RECORDED DATA —
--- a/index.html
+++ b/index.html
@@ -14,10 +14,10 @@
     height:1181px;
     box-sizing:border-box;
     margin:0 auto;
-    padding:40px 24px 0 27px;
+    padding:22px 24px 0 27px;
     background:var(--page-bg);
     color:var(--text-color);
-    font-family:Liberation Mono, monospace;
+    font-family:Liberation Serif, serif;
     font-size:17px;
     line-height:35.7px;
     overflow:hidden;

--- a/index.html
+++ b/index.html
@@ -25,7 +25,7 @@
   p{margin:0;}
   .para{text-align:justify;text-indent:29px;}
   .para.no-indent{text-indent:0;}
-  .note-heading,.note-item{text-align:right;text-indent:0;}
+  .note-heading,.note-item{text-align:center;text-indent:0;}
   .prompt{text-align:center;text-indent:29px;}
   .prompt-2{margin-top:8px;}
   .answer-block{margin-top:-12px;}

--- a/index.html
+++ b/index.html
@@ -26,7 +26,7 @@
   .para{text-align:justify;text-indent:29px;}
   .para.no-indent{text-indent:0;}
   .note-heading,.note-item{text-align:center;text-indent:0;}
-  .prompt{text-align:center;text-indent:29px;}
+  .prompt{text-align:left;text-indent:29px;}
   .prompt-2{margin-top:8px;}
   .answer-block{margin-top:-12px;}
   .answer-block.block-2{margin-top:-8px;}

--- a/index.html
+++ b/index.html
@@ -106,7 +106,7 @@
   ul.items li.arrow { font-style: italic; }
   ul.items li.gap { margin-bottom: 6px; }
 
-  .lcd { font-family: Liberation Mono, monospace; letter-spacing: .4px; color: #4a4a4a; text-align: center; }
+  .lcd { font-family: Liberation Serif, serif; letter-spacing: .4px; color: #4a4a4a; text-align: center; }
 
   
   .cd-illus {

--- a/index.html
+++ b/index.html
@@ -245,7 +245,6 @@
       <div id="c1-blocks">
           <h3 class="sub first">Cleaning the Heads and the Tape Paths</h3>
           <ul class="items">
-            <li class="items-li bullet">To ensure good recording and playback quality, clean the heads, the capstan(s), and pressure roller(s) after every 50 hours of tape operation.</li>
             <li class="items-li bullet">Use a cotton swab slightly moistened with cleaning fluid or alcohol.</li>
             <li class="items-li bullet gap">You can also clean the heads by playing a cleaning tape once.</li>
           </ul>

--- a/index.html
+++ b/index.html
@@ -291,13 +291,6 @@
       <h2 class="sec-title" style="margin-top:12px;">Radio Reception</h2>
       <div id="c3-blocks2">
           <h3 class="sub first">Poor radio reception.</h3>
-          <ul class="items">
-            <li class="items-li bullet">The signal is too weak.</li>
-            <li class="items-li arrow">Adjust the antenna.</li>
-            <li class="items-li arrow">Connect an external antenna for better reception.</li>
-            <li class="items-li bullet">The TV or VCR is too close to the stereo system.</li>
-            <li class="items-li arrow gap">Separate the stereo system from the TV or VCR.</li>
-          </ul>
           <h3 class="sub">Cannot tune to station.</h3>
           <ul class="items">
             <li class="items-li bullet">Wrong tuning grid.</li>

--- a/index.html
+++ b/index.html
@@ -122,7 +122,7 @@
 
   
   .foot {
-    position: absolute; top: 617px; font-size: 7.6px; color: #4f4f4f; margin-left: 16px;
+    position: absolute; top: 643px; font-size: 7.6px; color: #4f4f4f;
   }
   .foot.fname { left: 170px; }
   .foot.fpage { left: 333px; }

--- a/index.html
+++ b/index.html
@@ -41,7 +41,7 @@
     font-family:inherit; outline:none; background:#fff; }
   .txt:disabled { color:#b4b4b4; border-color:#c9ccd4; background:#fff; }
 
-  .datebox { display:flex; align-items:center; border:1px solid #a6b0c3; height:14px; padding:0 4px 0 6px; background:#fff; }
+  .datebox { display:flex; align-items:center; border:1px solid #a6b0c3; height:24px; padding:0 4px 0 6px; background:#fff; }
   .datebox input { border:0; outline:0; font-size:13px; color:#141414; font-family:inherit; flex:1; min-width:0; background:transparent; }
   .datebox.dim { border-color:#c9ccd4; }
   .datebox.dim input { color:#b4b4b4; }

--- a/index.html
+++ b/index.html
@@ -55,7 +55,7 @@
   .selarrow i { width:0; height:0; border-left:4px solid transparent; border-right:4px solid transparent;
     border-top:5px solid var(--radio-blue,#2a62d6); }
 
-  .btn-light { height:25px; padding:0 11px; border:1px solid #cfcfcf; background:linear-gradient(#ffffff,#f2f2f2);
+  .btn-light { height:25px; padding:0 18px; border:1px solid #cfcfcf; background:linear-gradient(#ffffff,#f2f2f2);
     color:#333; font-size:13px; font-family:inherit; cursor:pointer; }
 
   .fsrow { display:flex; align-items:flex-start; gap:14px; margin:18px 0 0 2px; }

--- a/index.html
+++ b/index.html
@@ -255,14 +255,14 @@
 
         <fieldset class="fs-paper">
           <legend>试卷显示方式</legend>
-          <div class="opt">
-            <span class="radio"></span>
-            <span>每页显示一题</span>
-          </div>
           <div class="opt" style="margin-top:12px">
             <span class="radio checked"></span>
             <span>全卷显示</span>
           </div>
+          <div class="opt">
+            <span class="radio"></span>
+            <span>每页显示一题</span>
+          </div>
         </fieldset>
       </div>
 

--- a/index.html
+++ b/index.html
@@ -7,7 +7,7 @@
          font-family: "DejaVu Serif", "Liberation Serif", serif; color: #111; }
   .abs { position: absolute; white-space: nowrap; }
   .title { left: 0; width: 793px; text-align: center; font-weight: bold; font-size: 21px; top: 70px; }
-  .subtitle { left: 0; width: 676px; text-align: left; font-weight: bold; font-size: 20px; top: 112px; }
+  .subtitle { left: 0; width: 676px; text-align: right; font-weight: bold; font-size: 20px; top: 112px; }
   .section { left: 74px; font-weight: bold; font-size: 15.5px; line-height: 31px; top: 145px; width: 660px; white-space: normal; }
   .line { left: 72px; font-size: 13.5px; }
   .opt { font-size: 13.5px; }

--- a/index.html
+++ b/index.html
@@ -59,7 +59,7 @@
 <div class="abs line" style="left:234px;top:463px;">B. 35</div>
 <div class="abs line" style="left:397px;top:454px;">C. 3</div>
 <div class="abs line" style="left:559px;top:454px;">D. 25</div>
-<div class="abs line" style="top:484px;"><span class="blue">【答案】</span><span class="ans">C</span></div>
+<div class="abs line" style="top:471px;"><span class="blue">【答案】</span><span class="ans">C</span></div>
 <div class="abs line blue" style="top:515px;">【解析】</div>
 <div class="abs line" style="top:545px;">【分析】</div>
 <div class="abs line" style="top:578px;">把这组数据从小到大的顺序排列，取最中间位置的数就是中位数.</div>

INSTRUCTIONS TO FOLLOW —
Scan the data above for the string "position" and copy each line where it appears.

WRITTEN SOLUTION —
-    position: absolute; top: 617px; font-size: 7.6px; color: #4f4f4f; margin-left: 16px;
+    position: absolute; top: 643px; font-size: 7.6px; color: #4f4f4f;
   .abs { position: absolute; white-space: nowrap; }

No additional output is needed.